Left join using WITH subquery

WITH a as
    (select * from table1),
    b as 
    (select * from table2)
SELECT 
    a.*, b.* from a left join b
ON a.key = b.key;

ROWNUMBER | COUNT OVER (PARTITION BY … [ORDER BY …])

SELECT 
    department_id, 
    last_name, 
    employee_id, 
    ROW_NUMBER() OVER (PARTITION BY department_id ORDER BY employee_id) AS emp_id
FROM employees;
SELECT empno,
       ename,
       deptno,
       sal,
       COUNT(*) OVER (PARTITION BY deptno) AS amount_by_dept
FROM   emp;

Aggregation GROUP BY has to be performed on all selected columns, but a lot of my cases are those columns are not numerical so cannot be aggregated easily, either meaningfully. These functions are extremely handy when doing data clean up and there are inconsistent but duplicated entries.

Use COUNT OVER (PARTITION BY) to count number of duplicates per master column’s value, and ROWNUMBER OVER ... for indexing and selecting rows.

LISTAGG

select d.dname,   
       listagg ([DISTINCT] e.job,', ' on overflow truncate with count)     
                within group (order by e.job) jobs  
  from scott.dept d, scott.emp e     
 where d.deptno = e.deptno     
 group by d.dname

If I really have to remove duplicates to clean up and there are inconsistent categorical entries, I aggregate them into a list using LISTAGG, or specifically LISTAGG DISTINCT to make distinct lists.

LAG, LEAD

LAG
  { ( value_expr [, offset [, default]]) [ { RESPECT | IGNORE } NULLS ] 
  | ( value_expr [ { RESPECT | IGNORE } NULLS ] [, offset [, default]] )
  }
  OVER ([ query_partition_clause ] order_by_clause)

LEAD
  { ( value_expr [, offset [, default]] ) [ { RESPECT | IGNORE } NULLS ] 
  | ( value_expr [ { RESPECT | IGNORE } NULLS ] [, offset [, default]] )
  }
  OVER ([ query_partition_clause ] order_by_clause)

The LAG function is used to access data from a previous row. The LEAD function is used to return data from rows further down the result set. Use OVER (PARTITION BY... ORDER BY ...) to define previous or further.

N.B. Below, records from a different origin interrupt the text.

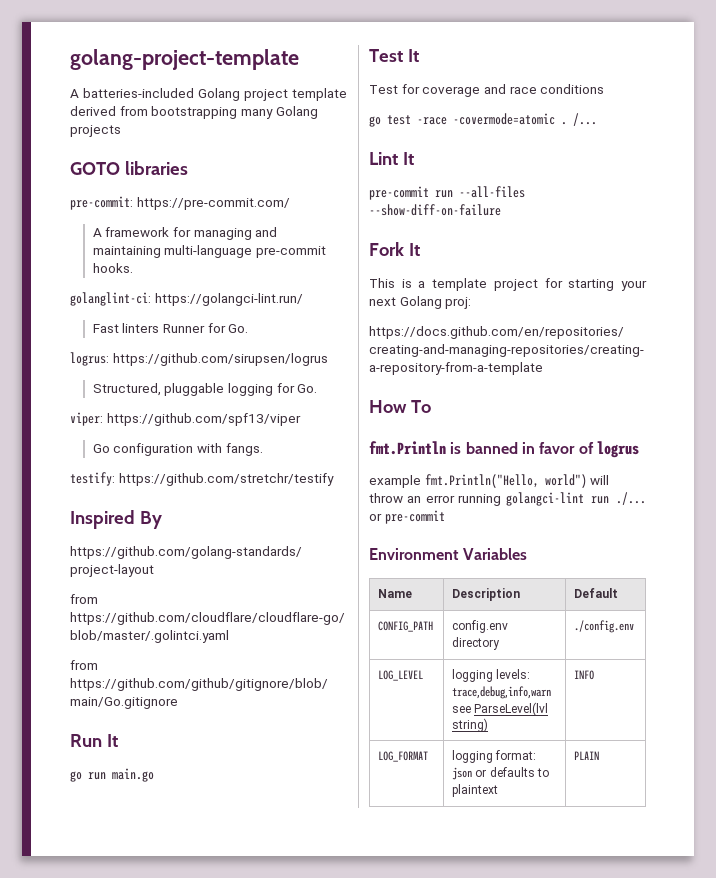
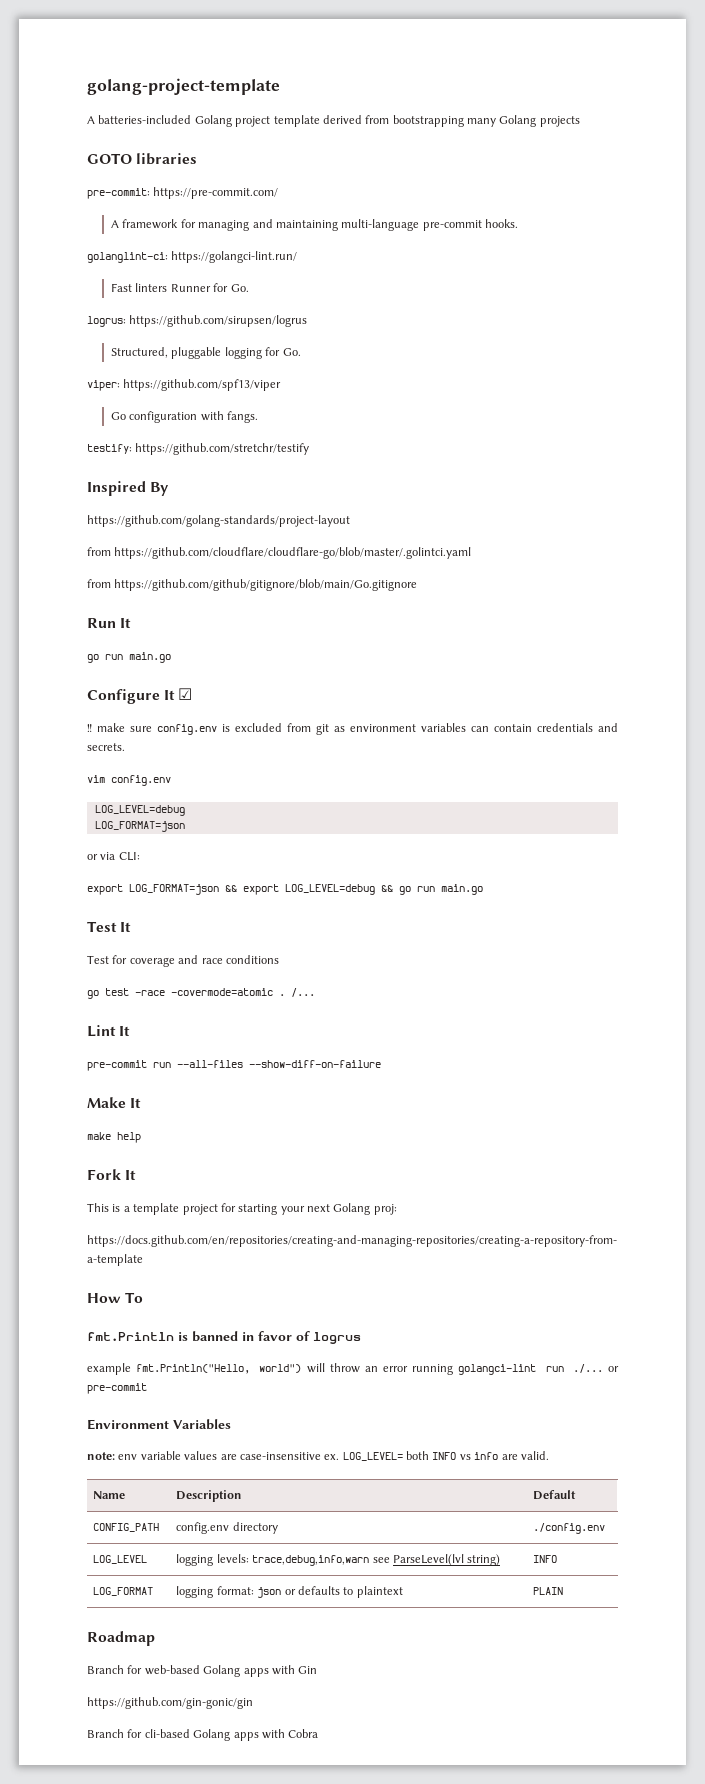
+ Configure It ☑
+ ‼ make sure config.env is excluded from git as environment variables can contain credentials and secrets.
+ vim config.env
+ LOG_LEVEL=debug
+ LOG_FORMAT=json
+ or via CLI:
+ export LOG_FORMAT=json && export LOG_LEVEL=debug && go run main.go
+ Make It
+ make help
+ note: env variable values are case-insensitive ex. LOG_LEVEL= both INFO vs info are valid.
+ Roadmap
+ Branch for web-based Golang apps with Gin
+ https://github.com/gin-gonic/gin
+ Branch for cli-based Golang apps with Cobra

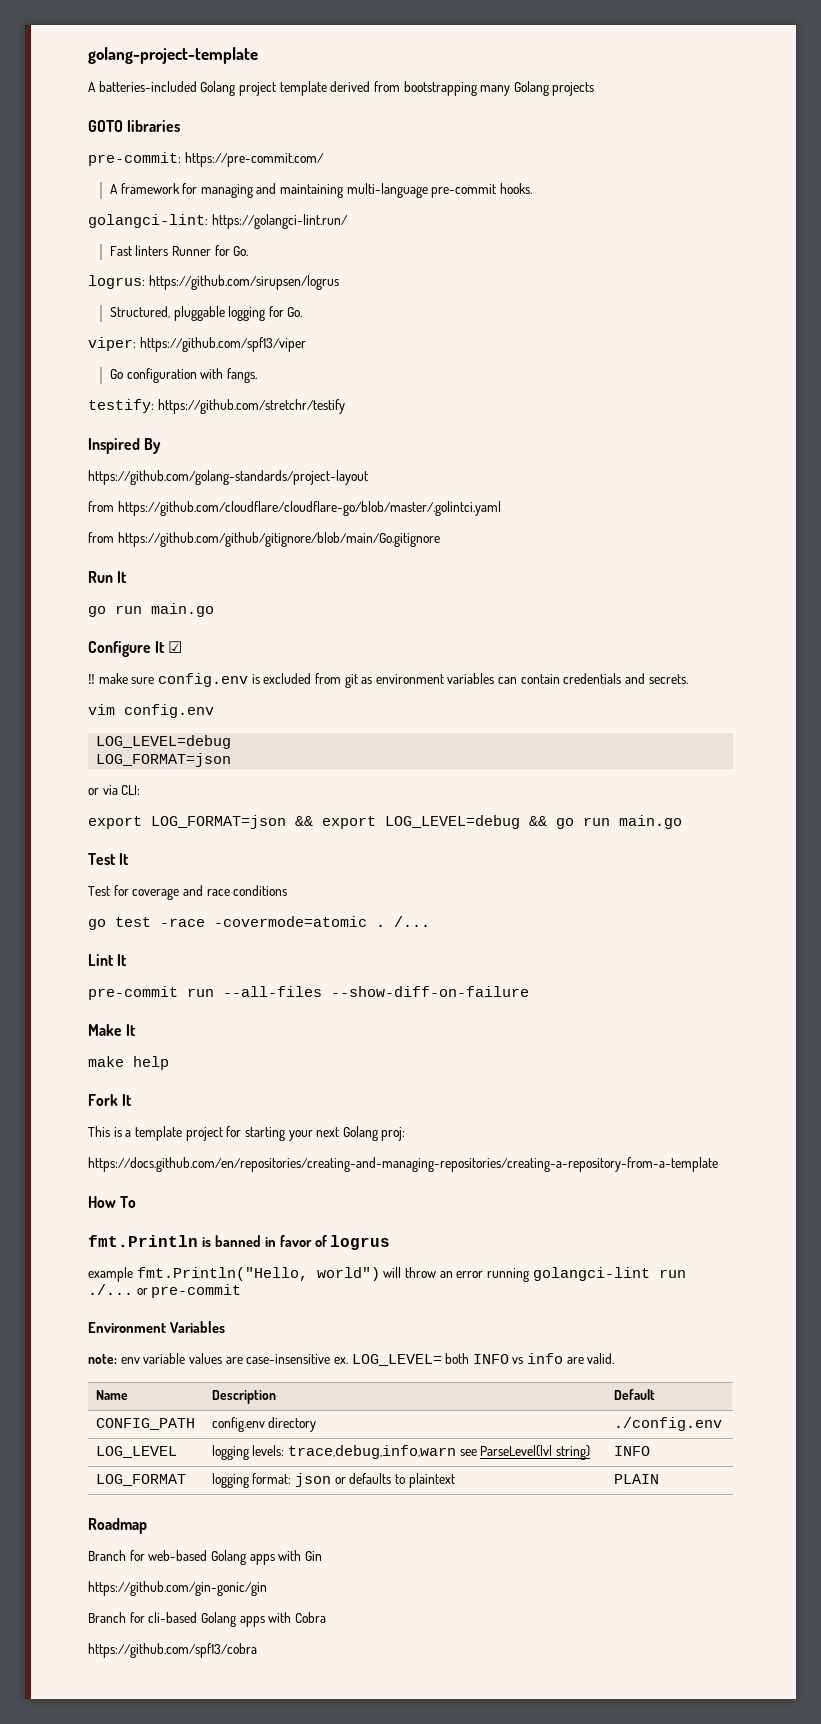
- golanglint-ci: https://golangci-lint.run/
+ golangci-lint: https://golangci-lint.run/
+ https://github.com/spf13/cobra

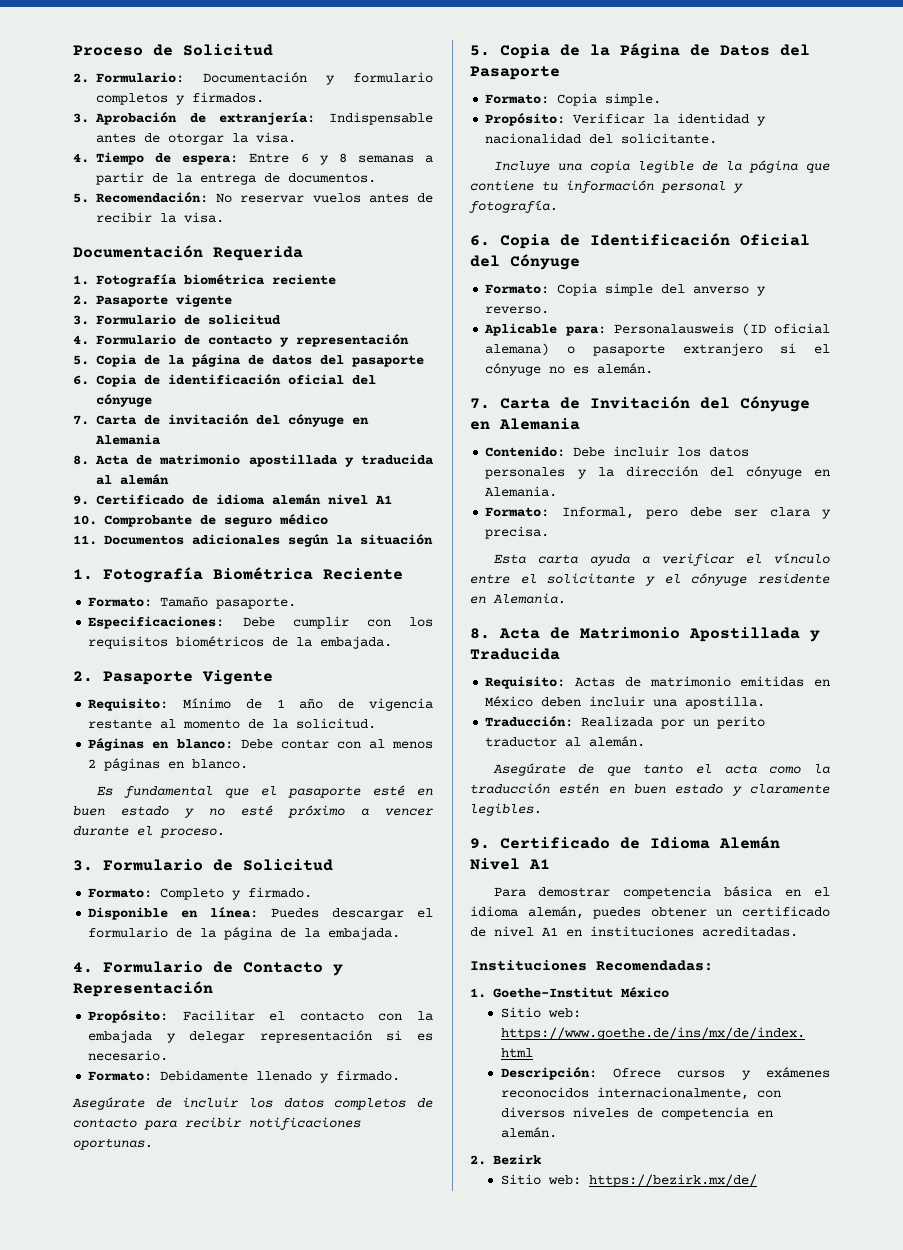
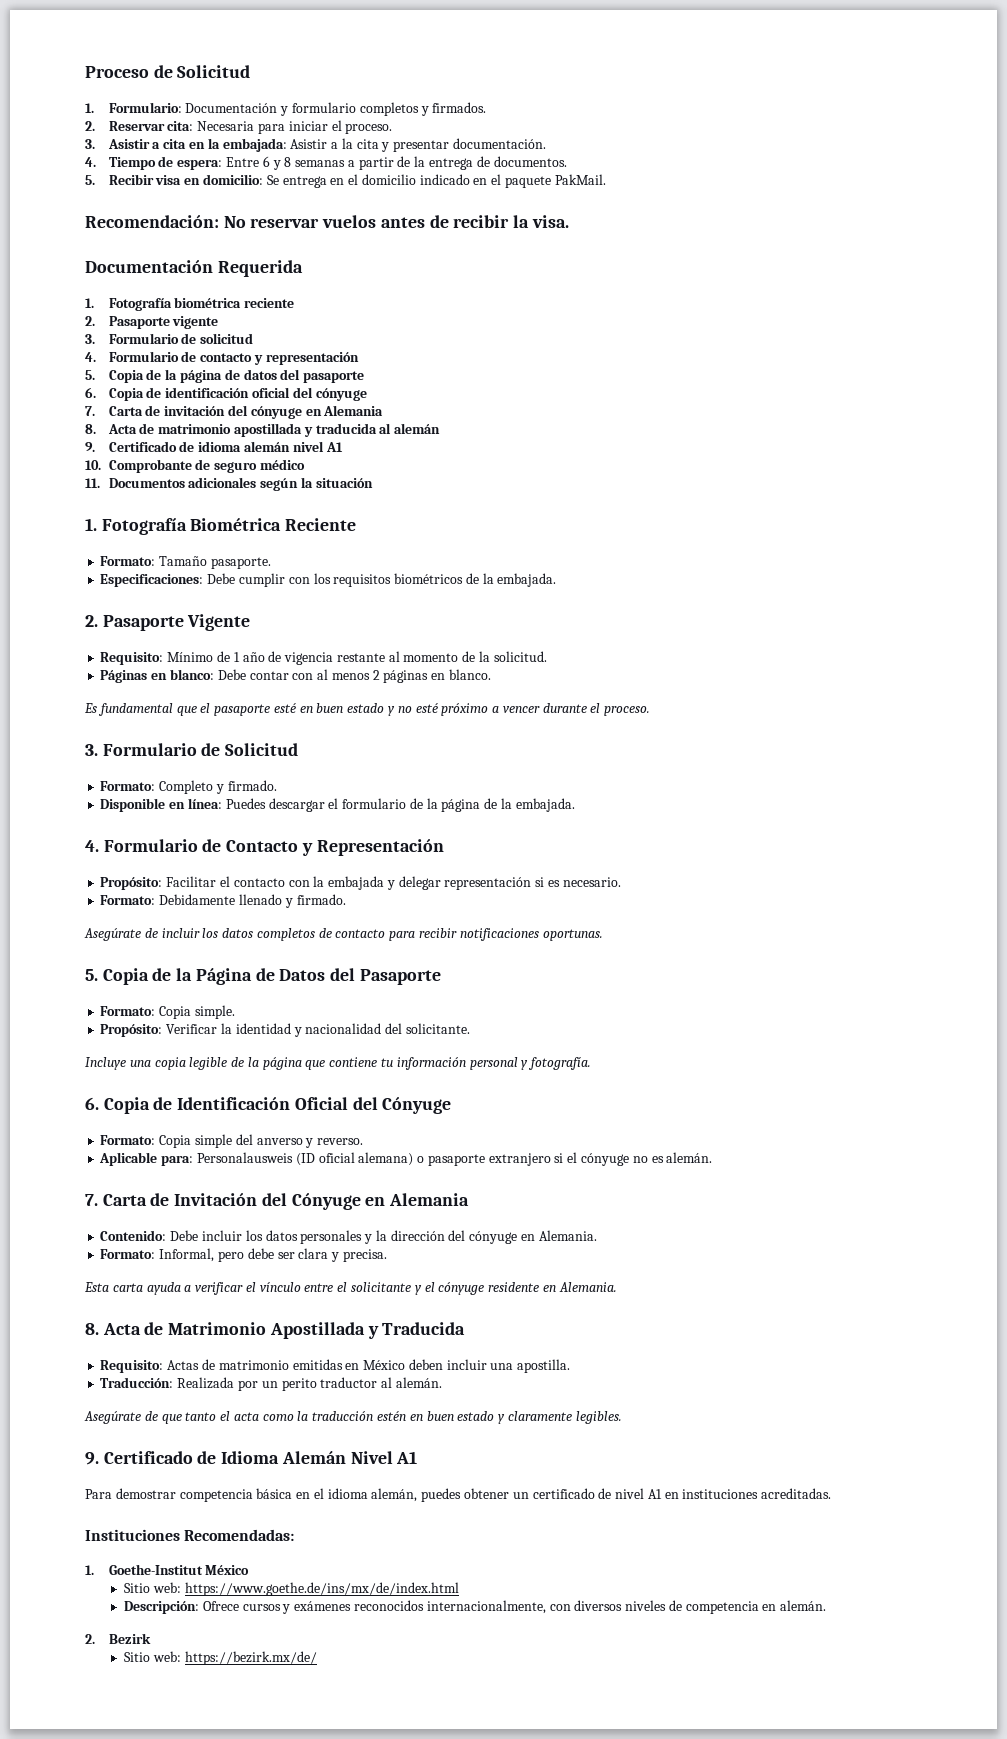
- 2. Formulario: Documentación y formulario completos y firmados.
+ 1. Formulario: Documentación y formulario completos y firmados.
- 3. Aprobación de extranjería: Indispensable antes de otorgar la visa.
+ 2. Reservar cita: Necesaria para iniciar el proceso.
+ 3. Asistir a cita en la embajada: Asistir a la cita y presentar documentación.
- 5. Recomendación: No reservar vuelos antes de recibir la visa.
+ 5. Recibir visa en domicilio: Se entrega en el domicilio indicado en el paquete PakMail.
+ Recomendación: No reservar vuelos antes de recibir la visa.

offset - The number of rows preceeding/following the current row, from which the data is to be retrieved. The default value is 1. default - The value returned if the offset is outside the scope of the window. The default value is NULL.

e.g.

SELECT deptno,
       empno,
       ename,
       job,
       sal,
       LAG(sal, 1, 0) OVER (PARTITION BY deptno ORDER BY sal) AS sal_prev
FROM   emp;

FIRST_VALUE, LAST_VALUE, NTH_VALUE

Similar to LEAD and LAG, but query first, last or nth values. Note for the special RANGE in the syntax.

  • Syntax
    FIRST_VALUE | LAST_VALUE (expression)
     [RESPECT NULLS | IGNORE NULLS]
     OVER ([query_partition_clause] [order_by_clause [windowing_clause]])
    
  • Example
SELECT DISTINCT LAST_VALUE(salary)
 OVER (ORDER BY salary ASC
       RANGE BETWEEN UNBOUNDED PRECEDING AND UNBOUNDED FOLLOWING)
       AS "HIGHEST"
FROM employees;

SPOOL

Script to export query to .csv file.

SPOOL filename.csv
select /*csv*/ * from table;
SPOOL OFF

Reference

  • Internet search: Oracle SQL